===== Excerpted data =====
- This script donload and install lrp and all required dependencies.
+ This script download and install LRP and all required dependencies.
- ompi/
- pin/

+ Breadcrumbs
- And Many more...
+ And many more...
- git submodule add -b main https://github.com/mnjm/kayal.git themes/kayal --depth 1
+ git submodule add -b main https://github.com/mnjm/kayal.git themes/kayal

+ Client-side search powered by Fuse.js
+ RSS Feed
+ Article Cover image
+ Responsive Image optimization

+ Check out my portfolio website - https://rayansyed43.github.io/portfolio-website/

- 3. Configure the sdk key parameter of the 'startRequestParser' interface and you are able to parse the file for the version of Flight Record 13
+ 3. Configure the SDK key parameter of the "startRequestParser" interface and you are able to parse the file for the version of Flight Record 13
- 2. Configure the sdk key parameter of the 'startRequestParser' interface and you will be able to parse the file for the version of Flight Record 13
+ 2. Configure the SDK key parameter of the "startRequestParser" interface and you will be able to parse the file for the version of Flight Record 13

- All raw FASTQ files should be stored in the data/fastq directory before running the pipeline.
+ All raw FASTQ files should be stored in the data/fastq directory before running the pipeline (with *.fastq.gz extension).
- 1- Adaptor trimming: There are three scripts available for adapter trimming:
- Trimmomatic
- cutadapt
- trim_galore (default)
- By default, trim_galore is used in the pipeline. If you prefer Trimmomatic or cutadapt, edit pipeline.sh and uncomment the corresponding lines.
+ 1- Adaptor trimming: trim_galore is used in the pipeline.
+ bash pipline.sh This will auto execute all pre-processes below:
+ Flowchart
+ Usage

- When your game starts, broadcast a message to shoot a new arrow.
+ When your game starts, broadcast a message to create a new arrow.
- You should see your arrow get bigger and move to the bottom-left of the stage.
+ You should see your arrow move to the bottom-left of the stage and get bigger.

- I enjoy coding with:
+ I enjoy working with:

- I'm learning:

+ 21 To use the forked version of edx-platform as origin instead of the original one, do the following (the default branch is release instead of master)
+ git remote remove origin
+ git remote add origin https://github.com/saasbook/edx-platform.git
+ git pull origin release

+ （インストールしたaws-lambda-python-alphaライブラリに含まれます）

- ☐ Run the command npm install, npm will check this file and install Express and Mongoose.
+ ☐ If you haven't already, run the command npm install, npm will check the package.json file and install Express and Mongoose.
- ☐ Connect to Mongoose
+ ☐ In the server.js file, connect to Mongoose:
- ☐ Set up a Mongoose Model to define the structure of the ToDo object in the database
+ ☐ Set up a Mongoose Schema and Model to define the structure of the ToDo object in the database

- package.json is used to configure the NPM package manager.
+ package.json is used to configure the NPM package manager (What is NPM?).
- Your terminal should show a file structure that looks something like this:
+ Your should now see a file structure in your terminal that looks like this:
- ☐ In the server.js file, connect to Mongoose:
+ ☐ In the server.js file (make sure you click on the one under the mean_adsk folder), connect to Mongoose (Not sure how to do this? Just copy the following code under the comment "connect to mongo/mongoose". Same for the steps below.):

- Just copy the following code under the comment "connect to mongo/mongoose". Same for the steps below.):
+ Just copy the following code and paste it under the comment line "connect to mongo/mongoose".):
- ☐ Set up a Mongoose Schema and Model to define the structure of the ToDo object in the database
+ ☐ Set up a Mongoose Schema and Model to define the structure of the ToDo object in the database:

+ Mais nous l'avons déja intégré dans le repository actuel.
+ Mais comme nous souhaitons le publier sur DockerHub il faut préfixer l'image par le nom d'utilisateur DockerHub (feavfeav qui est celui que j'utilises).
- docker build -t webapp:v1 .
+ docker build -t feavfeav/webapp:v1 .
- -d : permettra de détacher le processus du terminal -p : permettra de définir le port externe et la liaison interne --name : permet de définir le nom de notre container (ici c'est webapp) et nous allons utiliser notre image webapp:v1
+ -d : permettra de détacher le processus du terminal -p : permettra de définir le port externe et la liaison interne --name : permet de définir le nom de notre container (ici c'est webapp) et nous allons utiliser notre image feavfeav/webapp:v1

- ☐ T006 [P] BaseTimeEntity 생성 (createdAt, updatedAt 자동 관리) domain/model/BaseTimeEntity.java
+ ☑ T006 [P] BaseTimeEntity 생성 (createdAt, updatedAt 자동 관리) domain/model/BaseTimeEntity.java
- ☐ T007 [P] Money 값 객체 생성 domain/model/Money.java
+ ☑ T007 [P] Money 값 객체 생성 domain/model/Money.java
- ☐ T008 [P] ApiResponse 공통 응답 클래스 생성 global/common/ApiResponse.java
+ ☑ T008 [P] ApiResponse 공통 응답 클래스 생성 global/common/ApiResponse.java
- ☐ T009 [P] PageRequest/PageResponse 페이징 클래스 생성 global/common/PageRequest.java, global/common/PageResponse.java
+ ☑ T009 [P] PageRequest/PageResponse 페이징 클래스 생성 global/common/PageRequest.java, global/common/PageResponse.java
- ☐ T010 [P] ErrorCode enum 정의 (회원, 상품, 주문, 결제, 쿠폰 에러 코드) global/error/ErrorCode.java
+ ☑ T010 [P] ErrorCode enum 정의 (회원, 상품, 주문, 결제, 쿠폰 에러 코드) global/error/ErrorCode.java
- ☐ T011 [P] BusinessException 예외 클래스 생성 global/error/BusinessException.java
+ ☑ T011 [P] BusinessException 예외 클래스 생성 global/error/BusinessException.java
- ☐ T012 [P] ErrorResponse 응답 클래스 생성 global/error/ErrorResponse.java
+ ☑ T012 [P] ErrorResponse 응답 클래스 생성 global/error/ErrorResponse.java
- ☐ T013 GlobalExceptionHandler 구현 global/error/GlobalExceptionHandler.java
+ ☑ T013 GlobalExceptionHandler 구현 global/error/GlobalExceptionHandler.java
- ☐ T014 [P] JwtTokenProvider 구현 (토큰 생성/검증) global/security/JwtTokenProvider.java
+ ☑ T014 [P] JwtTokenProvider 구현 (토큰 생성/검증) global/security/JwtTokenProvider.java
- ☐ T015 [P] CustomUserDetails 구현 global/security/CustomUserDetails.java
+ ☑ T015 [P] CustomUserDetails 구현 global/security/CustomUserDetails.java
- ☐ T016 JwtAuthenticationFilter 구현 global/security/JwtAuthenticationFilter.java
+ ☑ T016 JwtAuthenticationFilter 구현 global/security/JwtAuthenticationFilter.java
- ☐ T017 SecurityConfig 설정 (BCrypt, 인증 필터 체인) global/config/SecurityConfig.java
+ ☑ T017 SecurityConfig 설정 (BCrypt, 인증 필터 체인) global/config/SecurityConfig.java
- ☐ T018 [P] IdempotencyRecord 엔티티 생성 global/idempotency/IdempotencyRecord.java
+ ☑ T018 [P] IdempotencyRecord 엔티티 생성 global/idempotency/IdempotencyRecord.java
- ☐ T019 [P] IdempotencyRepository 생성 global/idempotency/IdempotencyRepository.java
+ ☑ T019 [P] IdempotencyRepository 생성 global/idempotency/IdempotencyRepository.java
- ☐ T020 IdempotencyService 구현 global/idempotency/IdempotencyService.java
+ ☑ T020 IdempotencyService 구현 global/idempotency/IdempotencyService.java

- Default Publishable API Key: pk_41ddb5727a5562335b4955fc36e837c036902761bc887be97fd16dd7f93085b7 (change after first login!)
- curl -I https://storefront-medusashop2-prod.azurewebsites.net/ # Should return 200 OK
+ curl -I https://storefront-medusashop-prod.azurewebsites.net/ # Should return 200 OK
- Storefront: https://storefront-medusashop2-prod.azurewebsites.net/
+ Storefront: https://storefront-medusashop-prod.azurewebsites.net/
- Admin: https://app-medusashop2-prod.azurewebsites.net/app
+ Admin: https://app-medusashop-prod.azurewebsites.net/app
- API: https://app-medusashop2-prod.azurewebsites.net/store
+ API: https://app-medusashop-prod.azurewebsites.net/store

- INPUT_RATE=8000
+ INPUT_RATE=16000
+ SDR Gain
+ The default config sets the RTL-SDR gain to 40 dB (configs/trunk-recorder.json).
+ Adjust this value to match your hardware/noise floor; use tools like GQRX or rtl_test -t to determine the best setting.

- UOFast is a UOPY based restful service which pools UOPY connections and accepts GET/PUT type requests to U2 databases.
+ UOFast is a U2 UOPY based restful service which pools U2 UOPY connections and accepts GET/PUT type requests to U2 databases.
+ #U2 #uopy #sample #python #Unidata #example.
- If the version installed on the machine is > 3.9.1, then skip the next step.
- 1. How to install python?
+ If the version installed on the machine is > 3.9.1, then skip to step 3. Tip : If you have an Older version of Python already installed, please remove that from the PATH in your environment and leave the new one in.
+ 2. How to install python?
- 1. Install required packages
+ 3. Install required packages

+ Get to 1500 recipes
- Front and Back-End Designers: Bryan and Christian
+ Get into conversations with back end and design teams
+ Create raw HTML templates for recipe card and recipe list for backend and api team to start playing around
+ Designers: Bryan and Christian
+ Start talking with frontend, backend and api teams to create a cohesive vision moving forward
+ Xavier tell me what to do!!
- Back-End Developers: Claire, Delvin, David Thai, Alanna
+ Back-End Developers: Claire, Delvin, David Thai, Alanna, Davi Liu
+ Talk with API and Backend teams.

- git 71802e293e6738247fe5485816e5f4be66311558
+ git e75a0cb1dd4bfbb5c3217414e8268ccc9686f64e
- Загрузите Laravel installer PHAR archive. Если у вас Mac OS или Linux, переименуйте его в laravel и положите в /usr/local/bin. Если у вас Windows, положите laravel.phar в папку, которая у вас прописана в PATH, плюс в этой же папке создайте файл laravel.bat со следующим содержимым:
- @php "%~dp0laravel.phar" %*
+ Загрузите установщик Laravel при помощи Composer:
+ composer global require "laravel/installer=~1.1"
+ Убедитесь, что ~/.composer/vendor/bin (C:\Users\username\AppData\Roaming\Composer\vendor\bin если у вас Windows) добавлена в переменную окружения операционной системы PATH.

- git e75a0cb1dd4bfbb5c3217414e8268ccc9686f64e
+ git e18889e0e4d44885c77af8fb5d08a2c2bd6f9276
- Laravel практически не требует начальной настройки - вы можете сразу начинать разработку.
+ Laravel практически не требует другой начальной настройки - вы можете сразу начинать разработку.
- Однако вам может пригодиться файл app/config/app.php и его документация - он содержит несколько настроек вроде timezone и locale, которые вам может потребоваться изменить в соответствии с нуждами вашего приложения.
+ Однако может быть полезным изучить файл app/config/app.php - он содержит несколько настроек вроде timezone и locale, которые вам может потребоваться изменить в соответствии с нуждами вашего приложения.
=====
Copy out each line of the entries where the word "Thai" is found.

- Back-End Developers: Claire, Delvin, David Thai, Alanna
+ Back-End Developers: Claire, Delvin, David Thai, Alanna, Davi Liu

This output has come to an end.